Items from a dataset:
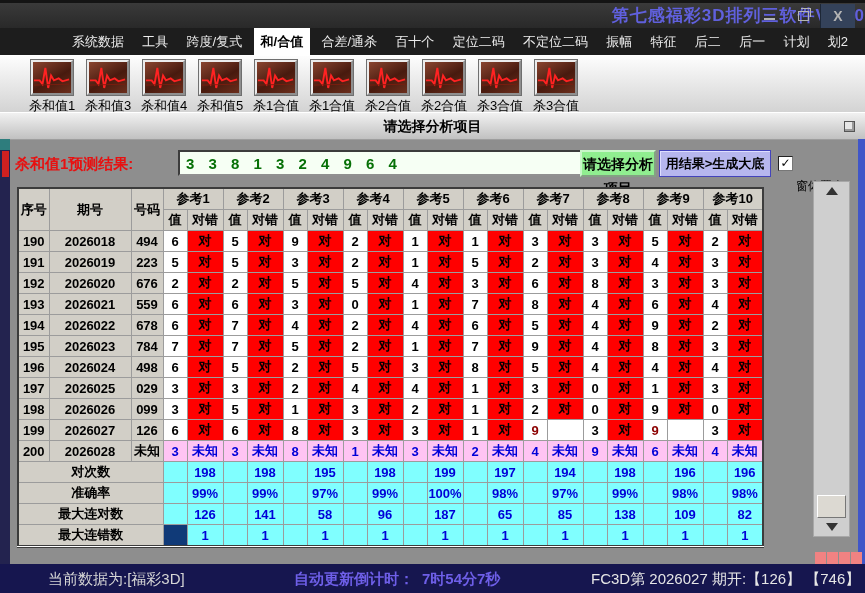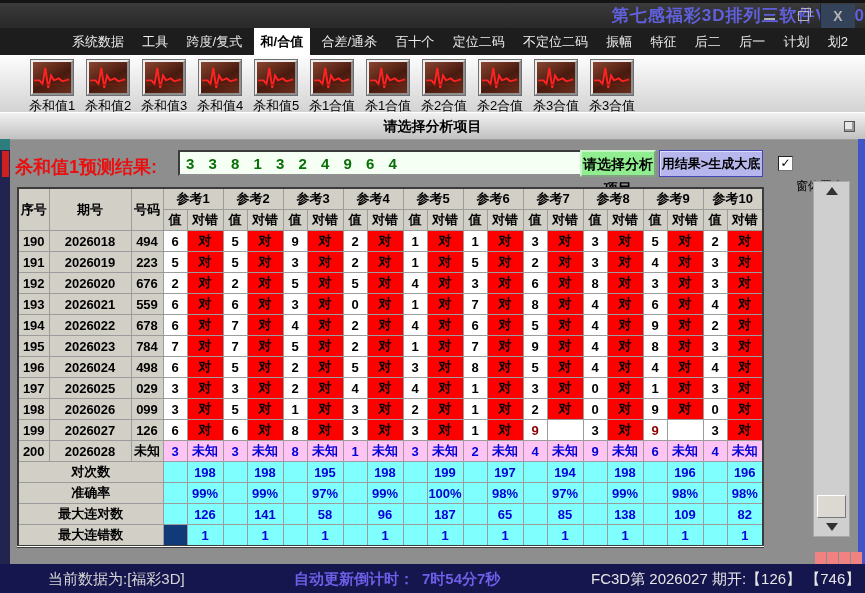--- a/index.html
+++ b/index.html
@@ -141,15 +141,6 @@
           <polyline points="1,24 38,23" fill="none" stroke="#7a1d10" stroke-width="1"></polyline>
         </svg>
       </div>
-      <div class="tlabel">杀和值2</div>
-    </div>
-    <div class="tool">
-      <div class="ticon">
-        <svg viewBox="0 0 40 32">
-          <polyline points="1,19 7,19 10,23 13,6 16,27 19,14 22,19 27,17 31,20 38,18" fill="none" stroke="#ff2222" stroke-width="2"></polyline>
-          <polyline points="1,24 38,23" fill="none" stroke="#7a1d10" stroke-width="1"></polyline>
-        </svg>
-      </div>
       <div class="tlabel">杀和值3</div>
     </div>
     <div class="tool">

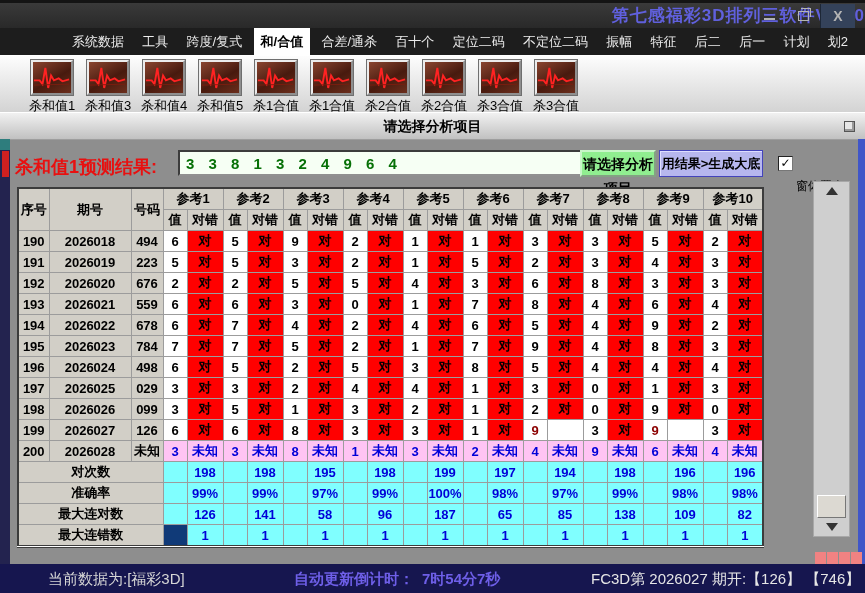--- a/index.html
+++ b/index.html
@@ -44,7 +44,7 @@
   #laccent{position:absolute;left:2px;top:151px;width:7px;height:26px;background:#cf2020;}
   #rborder{position:absolute;right:0;top:139px;width:7px;height:454px;background:#4056c8;}
   
-  #pred-label{position:absolute;left:15px;top:155px;color:#e81010;font-weight:bold;font-size:18px;}
+  #pred-label{position:absolute;left:15px;top:155px;color:#e81010;font-weight:bold;font-size:15px;}
   #pred-input{position:absolute;left:178px;top:150px;width:388px;height:22px;
     border:2px inset #909090;background:#f6fff4;color:#067006;font-weight:bold;font-size:15px;
     letter-spacing:5px;padding:0 6px;font-family:"Liberation Sans","DejaVu Sans",sans-serif;}

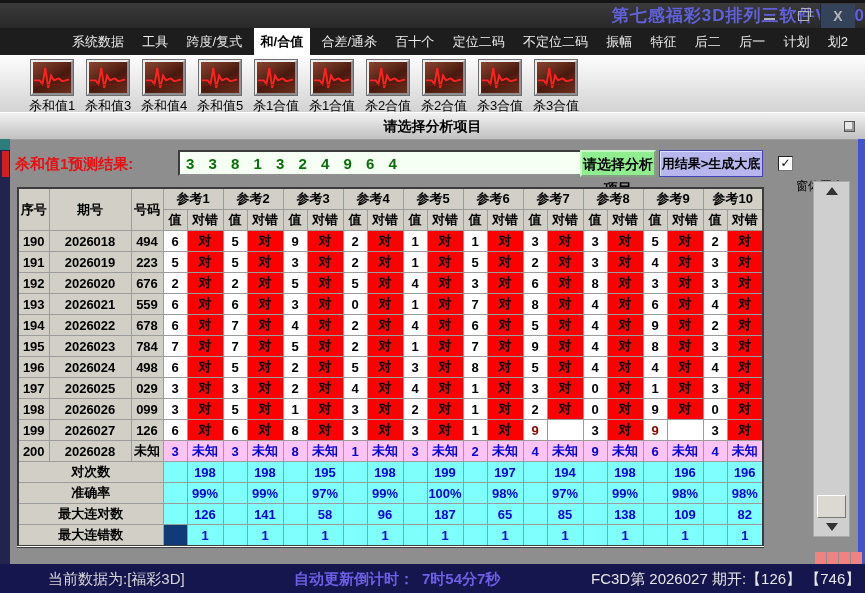--- a/index.html
+++ b/index.html
@@ -50,7 +50,7 @@
     letter-spacing:5px;padding:0 6px;font-family:"Liberation Sans","DejaVu Sans",sans-serif;}
   #export-btn{position:absolute;left:580px;top:150px;width:76px;height:27px;background:#90ee90;
     border:2px outset #c9f5c9;font-weight:bold;font-size:14px;text-align:center;line-height:24px;box-sizing:border-box;}
-  #gen-btn{position:absolute;left:659px;top:150px;width:104px;height:27px;background:#b7b7ee;
+  #gen-btn{position:absolute;left:659px;top:150px;width:112px;height:27px;background:#b7b7ee;
     border:1px solid #4444bb;box-shadow:inset 1px 1px 0 #dedeff;font-weight:bold;font-size:13px;
     text-align:center;line-height:25px;box-sizing:border-box;}
   #ontop-box{position:absolute;left:778px;top:156px;width:13px;height:13px;background:#fff;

WORK INSTRUCTIONS: Among the entries, find every line holding "weight" and return it.

ANSWER BOX:
-  #pred-label{position:absolute;left:15px;top:155px;color:#e81010;font-weight:bold;font-size:18px;}
+  #pred-label{position:absolute;left:15px;top:155px;color:#e81010;font-weight:bold;font-size:15px;}
     border:2px inset #909090;background:#f6fff4;color:#067006;font-weight:bold;font-size:15px;
     border:2px outset #c9f5c9;font-weight:bold;font-size:14px;text-align:center;line-height:24px;box-sizing:border-box;}
     border:1px solid #4444bb;box-shadow:inset 1px 1px 0 #dedeff;font-weight:bold;font-size:13px;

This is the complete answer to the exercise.